Festeggiamo il dono di quanto abbiamo e la capacità di trarre esempio e insegnamento dal nostro incedere nel tempo, non abbiamo meriti, siamo stati scelti per essere dove siamo, mentre tanti, troppi, soprattutto questo anno, sono stati scelti per finire lontano da noi e lasciarci così, inebetiti, vacillanti, sospesi.

Non canti balli caciare ma gratitudine, profonda gratitudine per l'avuto e per chi ci accompagna; chiediamo di poter vedere la via, di non farci avvolgere dal buio che è sempre lì, dietro quella porticina, pronto a coprire tutto appena si tocca la maniglia, e allora è un attimo, beffardo come un gioco perverso, farsi trascinare in fondo al gorgo.

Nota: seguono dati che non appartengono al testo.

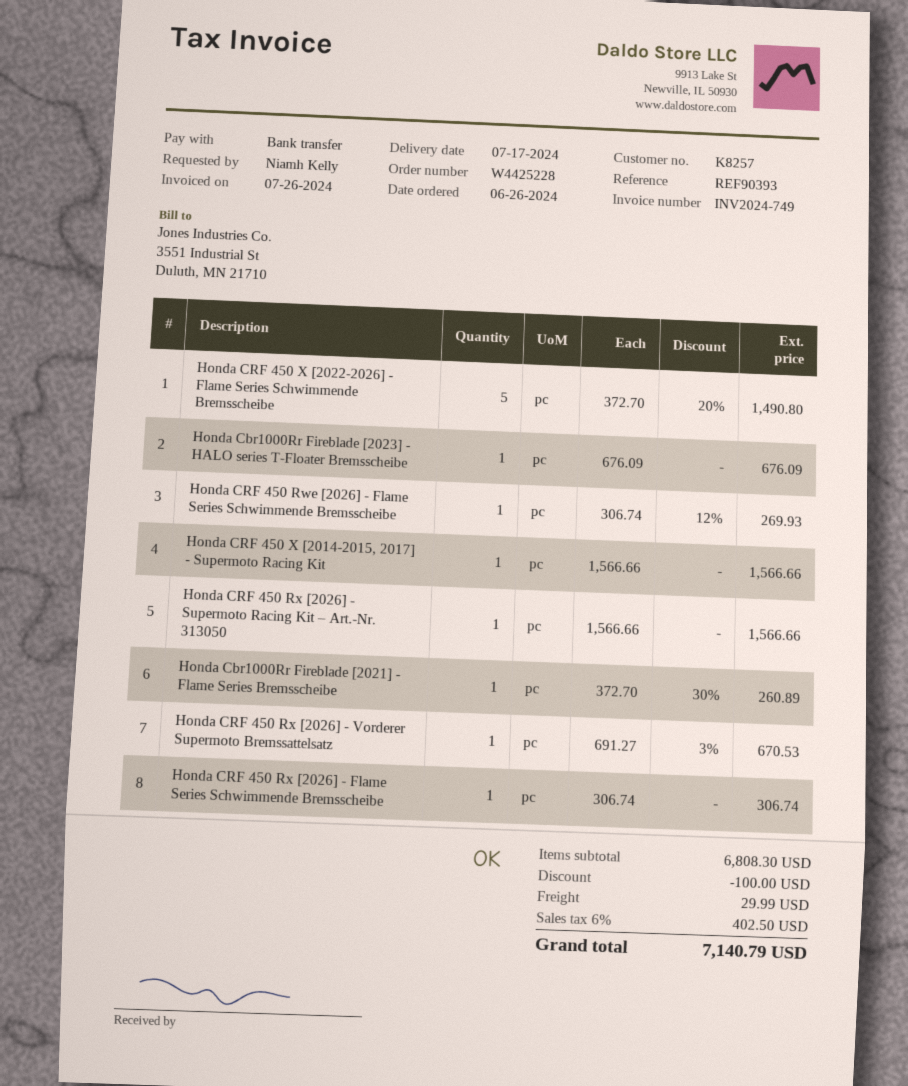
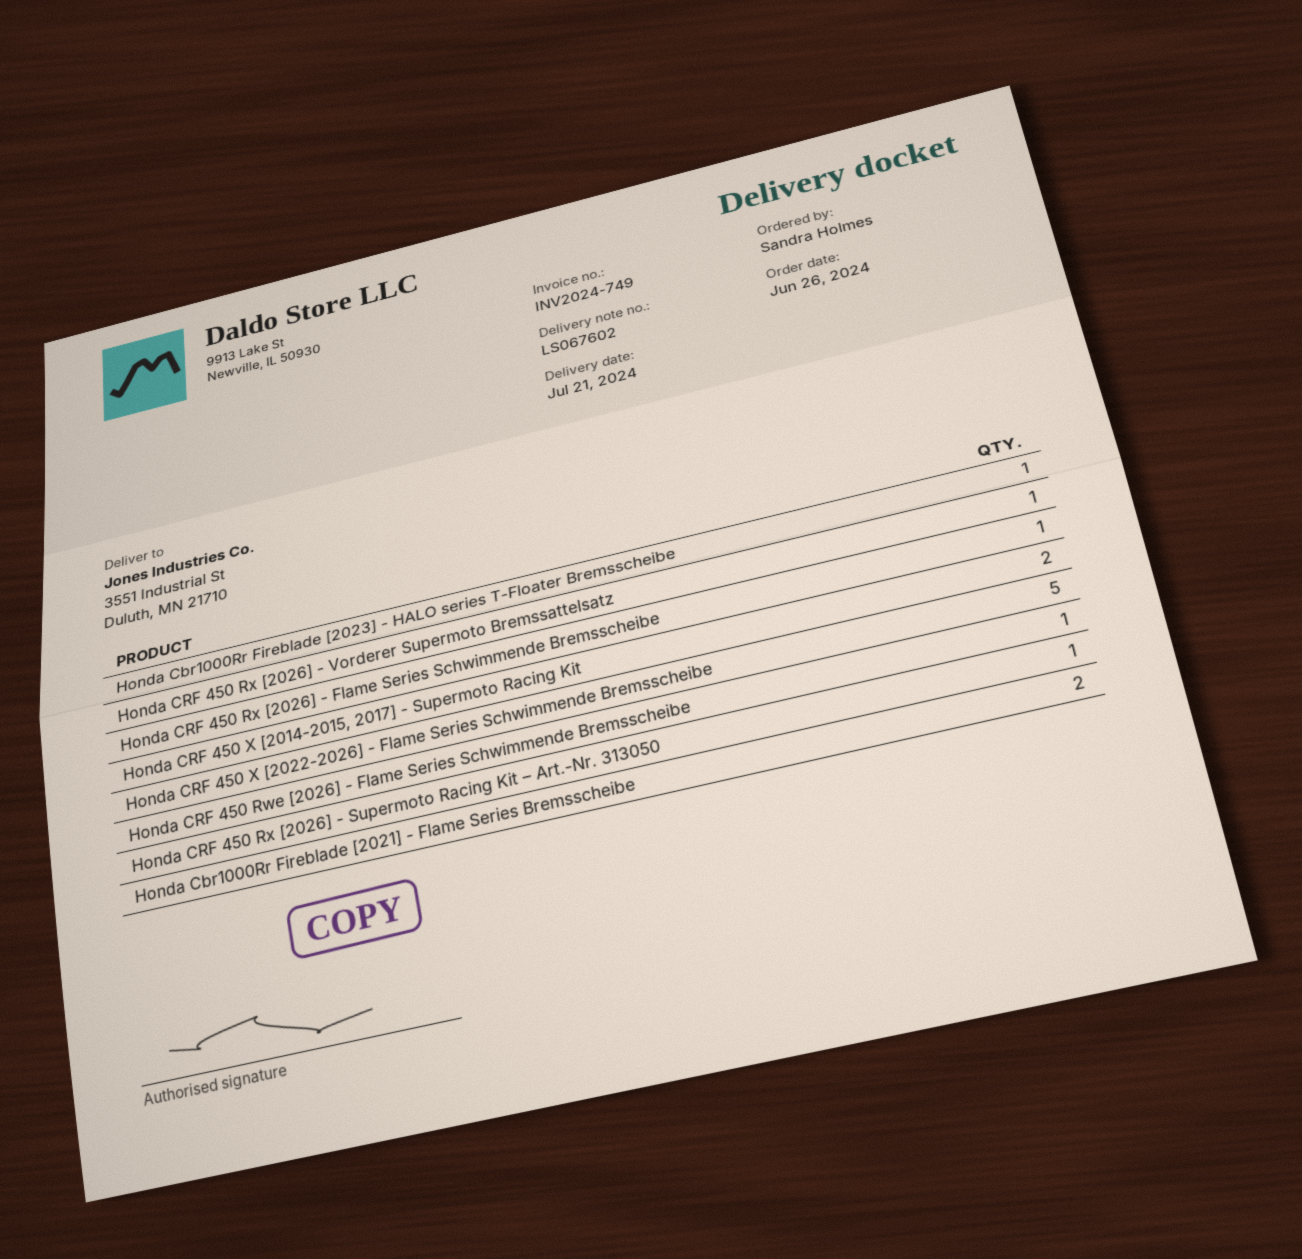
delivery date: 2024-07-17 -> 2024-07-21
ordered by: Niamh Kelly -> Sandra Holmes
Honda CRF 450 X [2014-2015, 2017] - Supermoto Racing Kit: 1 -> 2
Honda Cbr1000Rr Fireblade [2021] - Flame Series Bremsscheibe: 1 -> 2

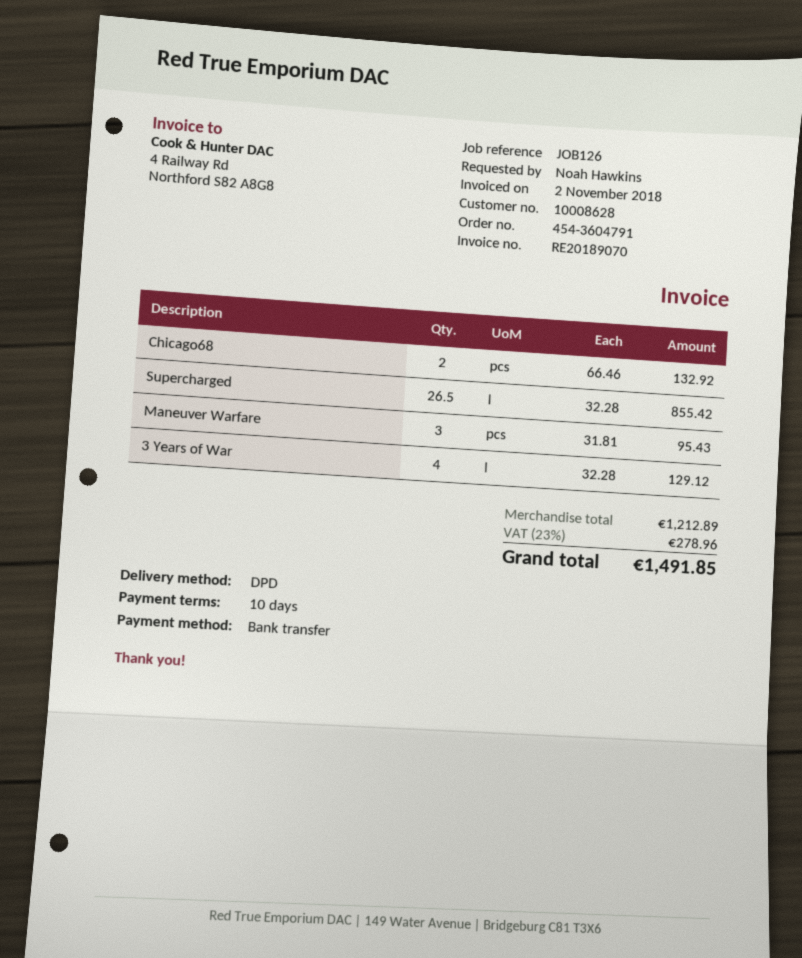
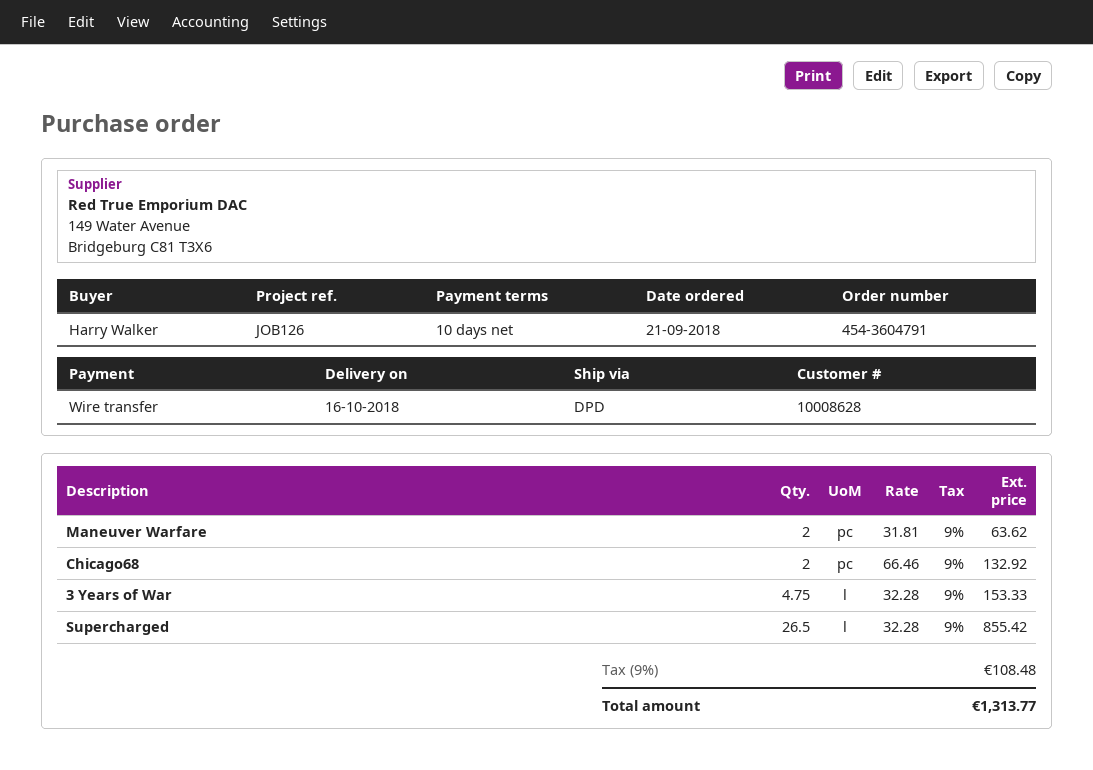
ordered by: Noah Hawkins -> Harry Walker
Maneuver Warfare: 3 x 31.81 = 95.43 -> 2 x 31.81 = 63.62
3 Years of War: 4 x 32.28 = 129.12 -> 4.75 x 32.28 = 153.33
tax: 23% = 278.96 -> 9% = 108.48
total: 1491.85 -> 1313.77

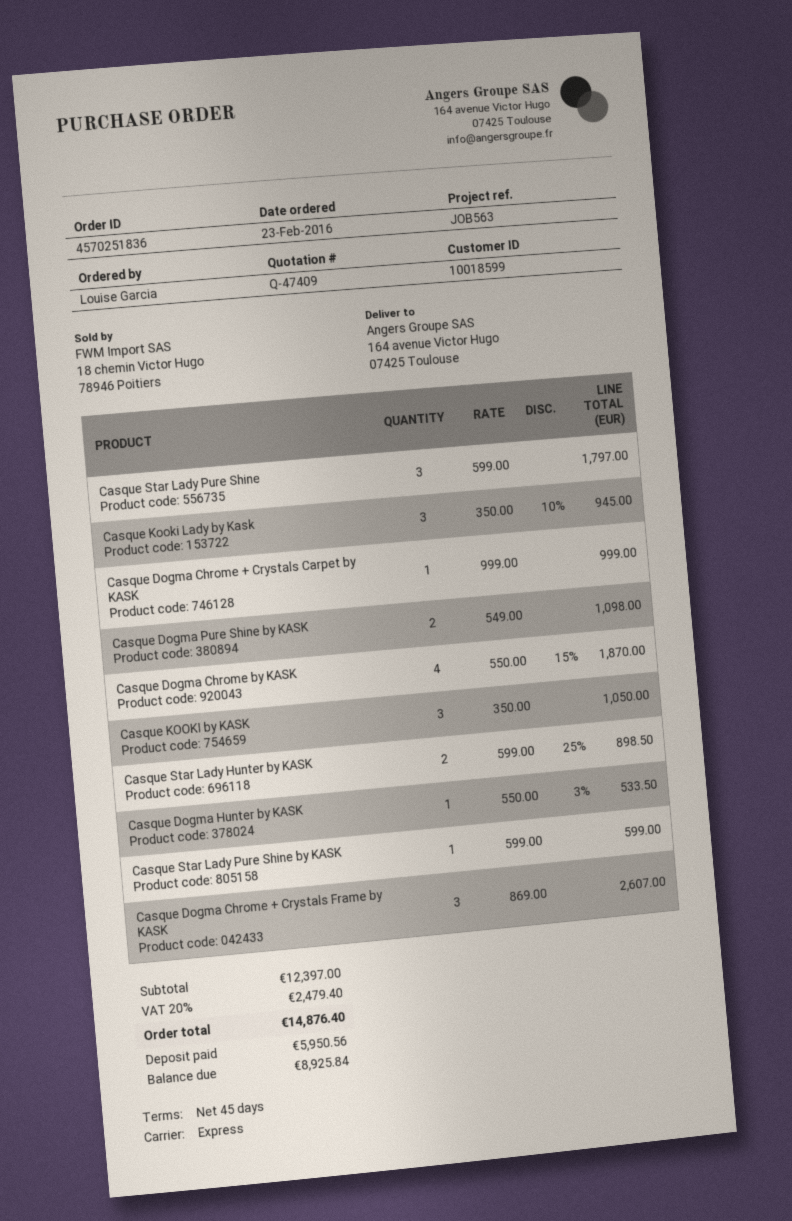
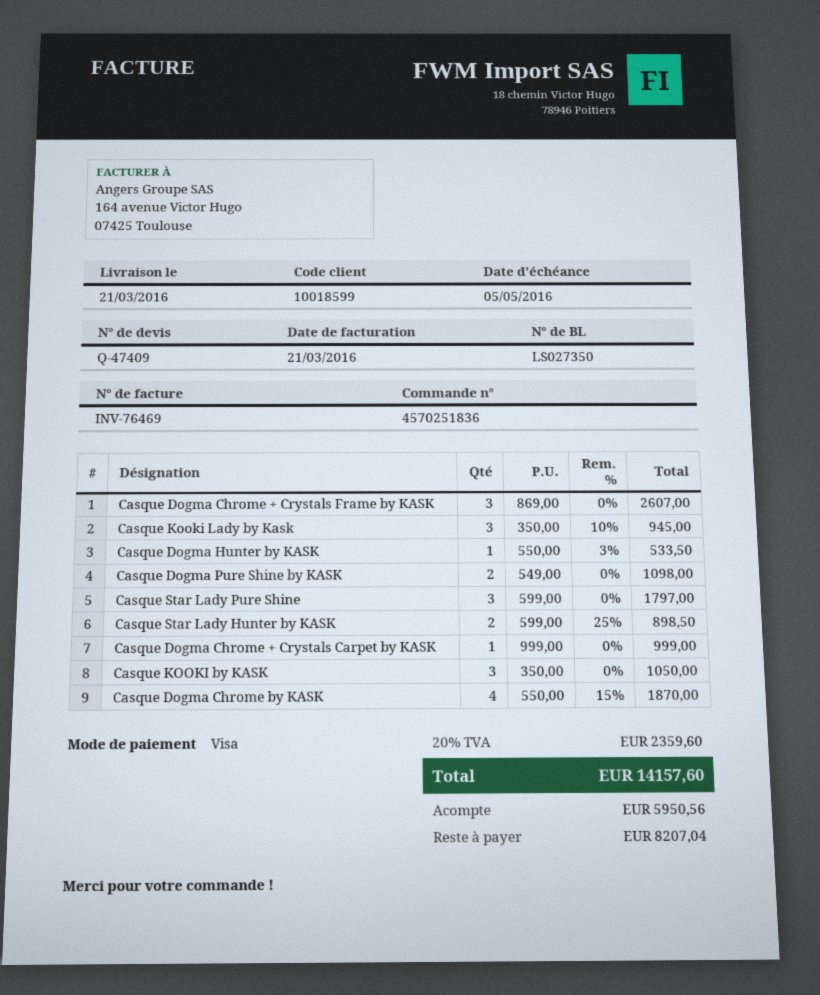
Casque Star Lady Pure Shine by KASK: 1 x 599.00 = 599.00 -> none
tax: 20% = 2479.40 -> 20% = 2359.60
total: 14876.40 -> 14157.60
balance: 8925.84 -> 8207.04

A Barbara, e alle troppe mamme andate avanti anzi tempo guardiamo con la pietà massima e l'astensione da ogni giudizio, loro sono noi noi siamo loro, le pene e l'amore sono gli stessi, i figli loro sono nostri e i nostri sono stati loro, innocenti tutti, tutti con destini differenti, felici o tragici, destini comunque.

Chiediamo che ci accompagnino e non lascino incustoditi i loro cuccioli e anche i nostri, sempre tutti vortichiamo nella vita e nella morte, in eterna ricerca di qualcosa che troppo spesso non ha nemmeno un nome.

Lo dia Lei, l'Assunta, il nome al nostro amare e al nostro morire di malattia di amore.